INAnews.co.id, Jakarta– Penetapan tarif pembiayaan rumah syariah yang seragam di seluruh Indonesia dinilai tidak mencerminkan prinsip keadilan dalam ekonomi syariah. Peneliti CSED INDEF, Prof. Akhmad Affandi Mahfudz mengatakan seharusnya tarif disesuaikan dengan kondisi regional masing-masing daerah.
“Bank syariah enggak boleh begitu.

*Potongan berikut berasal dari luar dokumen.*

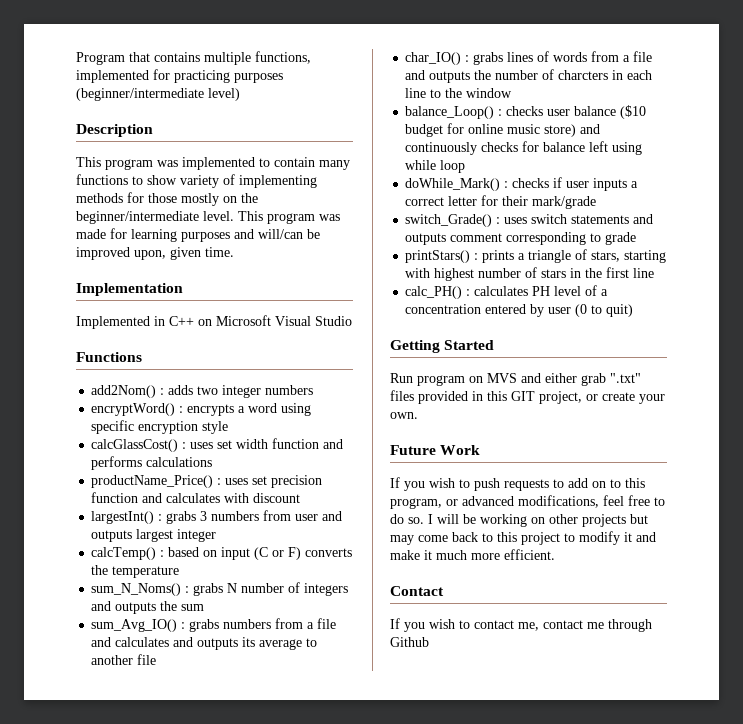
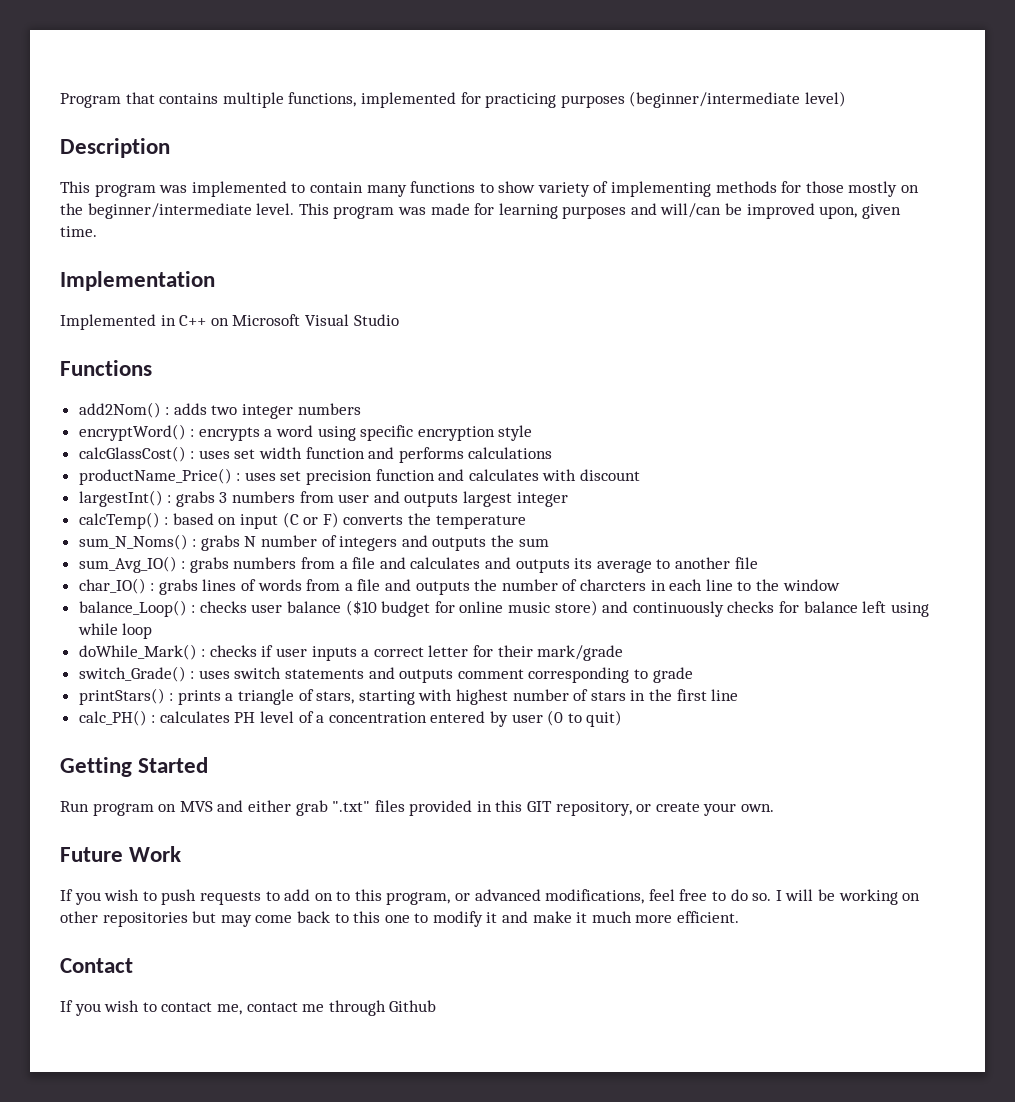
- Run program on MVS and either grab ".txt" files provided in this GIT project, or create your own.
+ Run program on MVS and either grab ".txt" files provided in this GIT repository, or create your own.
- I will be working on other projects but may come back to this project to modify it and make it much more efficient.
+ I will be working on other repositories but may come back to this one to modify it and make it much more efficient.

Mestinya yang adil itu adalah merefleksikan harga yang mengikuti daerahnya,” kata Prof. Affandi dalam wawancara di kanal YouTube INDEF, Jumat (13/2/2026).
Menurutnya, komponen biaya pembangunan rumah di setiap daerah berbeda-beda, mulai dari harga semen, upah tukang, hingga harga pasir. Bahkan antara Jakarta dan Bogor saja bisa memiliki perbedaan harga yang signifikan.
Namun dalam praktiknya, bank syariah menetapkan tarif atau margin yang sama untuk seluruh nasabah di Indonesia, baik yang mengajukan KPR di Papua maupun di Bogor. Hal ini berbeda dengan praktik di negara-negara seperti Dubai, Hongkong, Australia, dan Inggris yang memiliki indeks sewa (rental index) yang dikontrol pemerintah.
Prof. Affandi menyarankan pemerintah melalui BPS dapat melakukan survei untuk menciptakan data rental index sebagai acuan penetapan harga yang lebih adil dan mencerminkan kondisi riil di masing-masing daerah.